[Start of section]

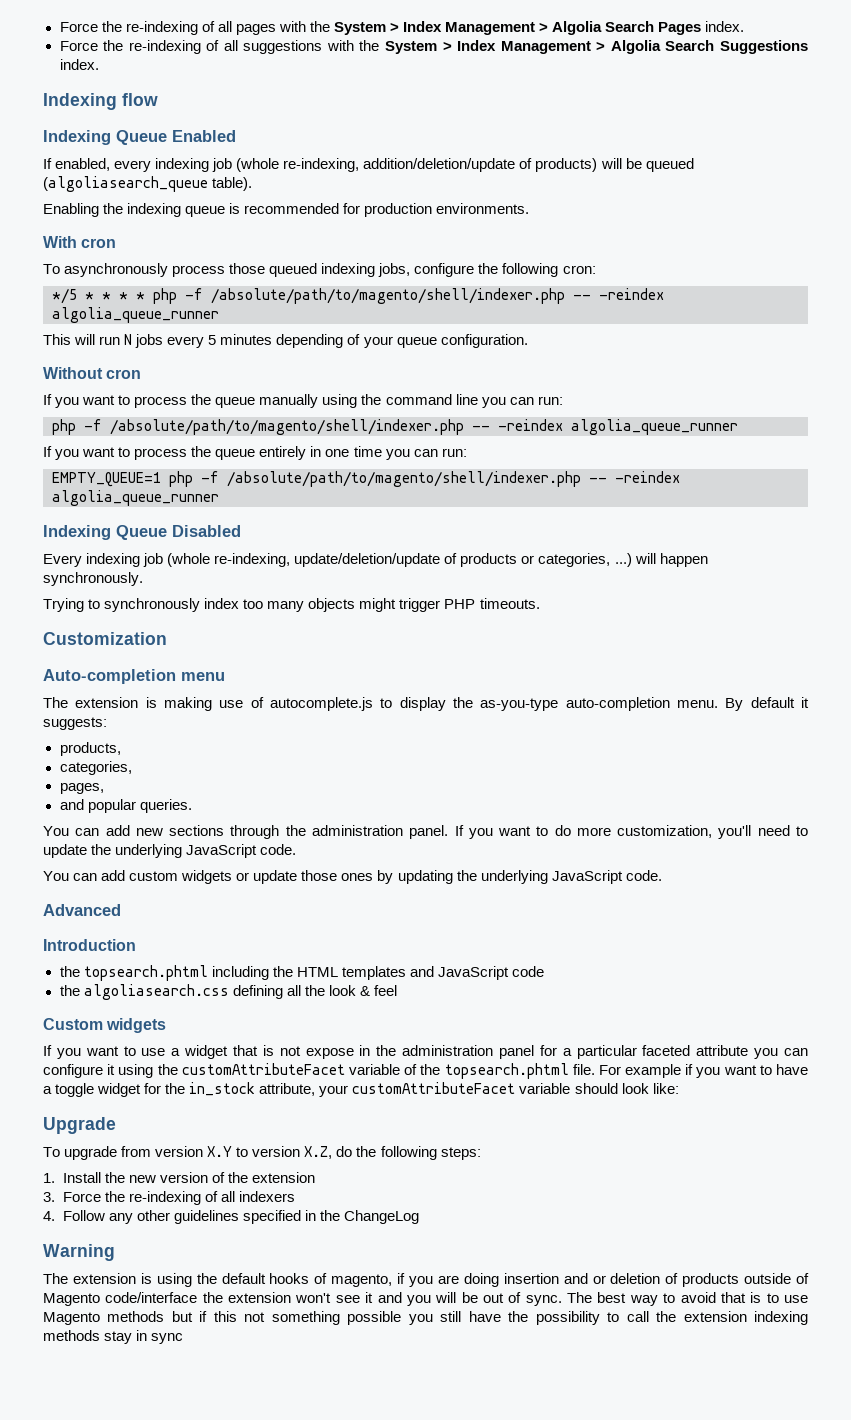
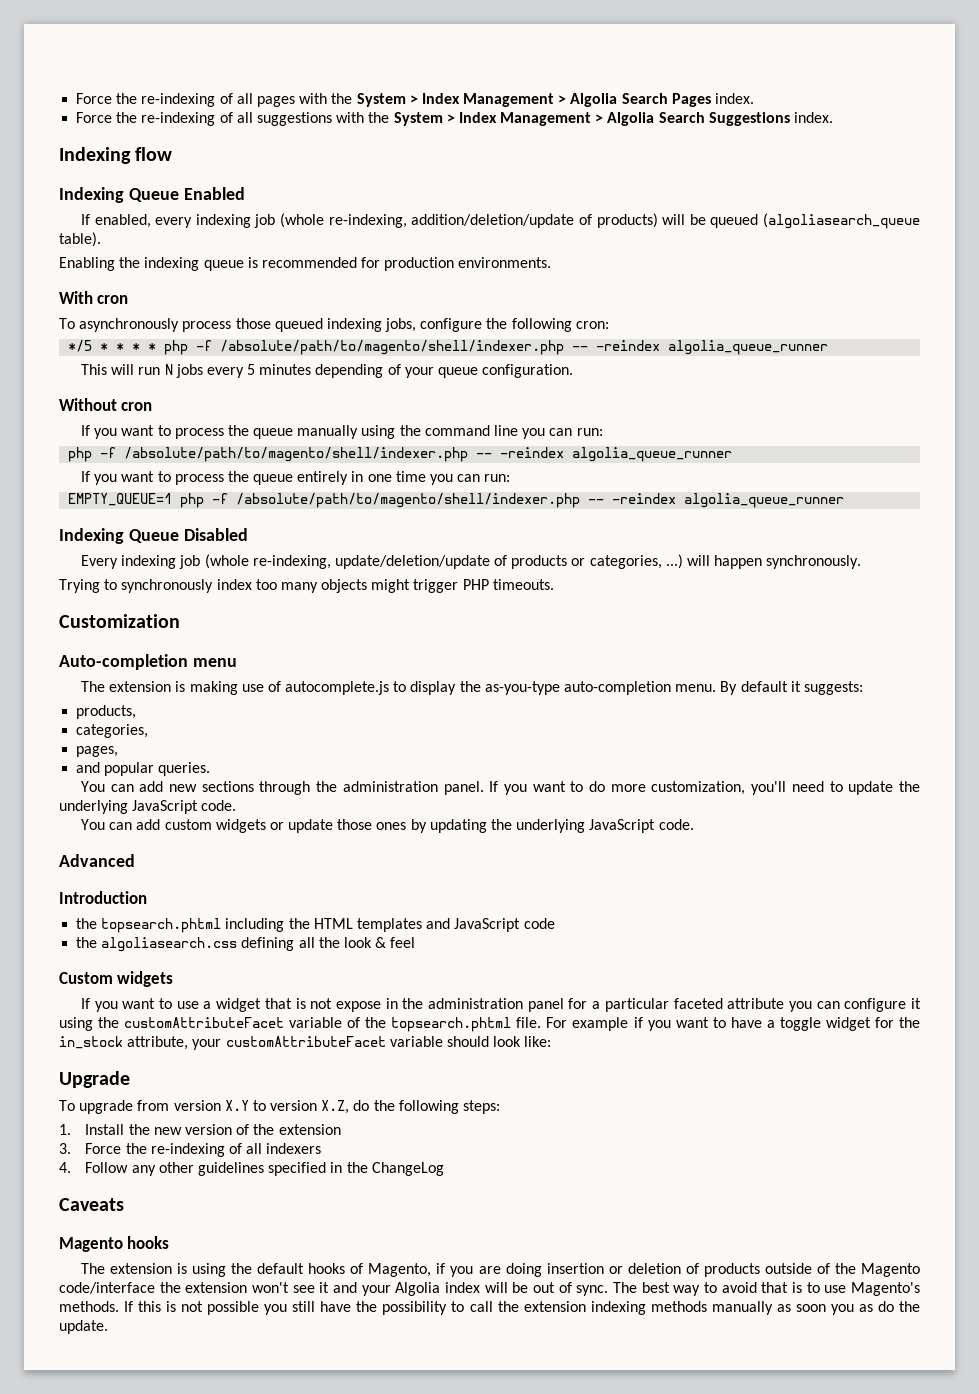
[43,1244,115,1261] Warning -> [59,1198,124,1211] [59,1236,170,1252] Caveats // Magento hooks
[331,1274,393,1287] magento, -> [368,1263,432,1277] Magento,
[563,1273,588,1284] and -> (604, 1268) none
(809, 1278) none -> [834,1263,856,1274] the
[406,1295,431,1306] you -> [361,1282,481,1296] your Algolia index
[43,1311,340,1325] Magento methods but if this not something -> [850,1282,920,1296] [59,1301,204,1312] Magento's methods. If this is not
[104,1330,184,1344] stay in sync -> [711,1301,921,1315] [59,1320,108,1334] manually as soon you as do the update.

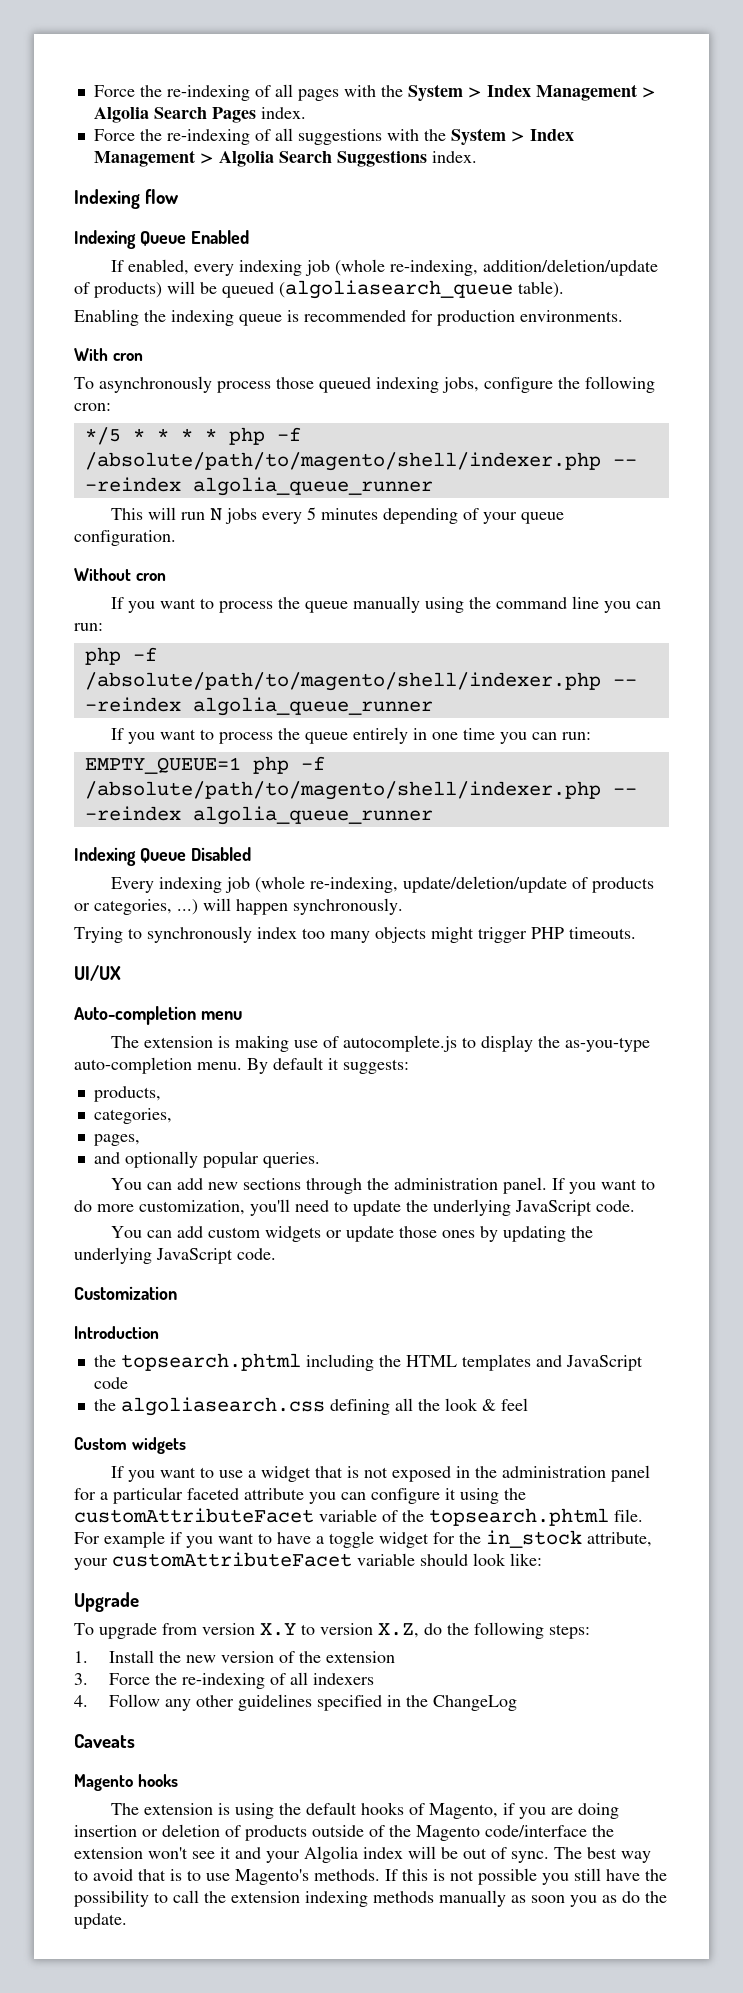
[59,614,180,628] Customization -> [74,965,121,981] UI/UX
(101, 767) none -> [124,1151,198,1168] optionally
[59,854,135,867] Advanced -> [74,1286,177,1300] Customization
[335,1001,381,1012] expose -> [392,1466,452,1482] exposed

[End of section]

> [REQUIREMENT]: Please reproduce the lines above from the one containing "[104,1330,184,1344] stay in" through the final line, exactly and inclusively, leaving out each picture.

> [TASK RESPONSE]:
[104,1330,184,1344] stay in sync -> [711,1301,921,1315] [59,1320,108,1334] manually as soon you as do the update.

[59,614,180,628] Customization -> [74,965,121,981] UI/UX
(101, 767) none -> [124,1151,198,1168] optionally
[59,854,135,867] Advanced -> [74,1286,177,1300] Customization
[335,1001,381,1012] expose -> [392,1466,452,1482] exposed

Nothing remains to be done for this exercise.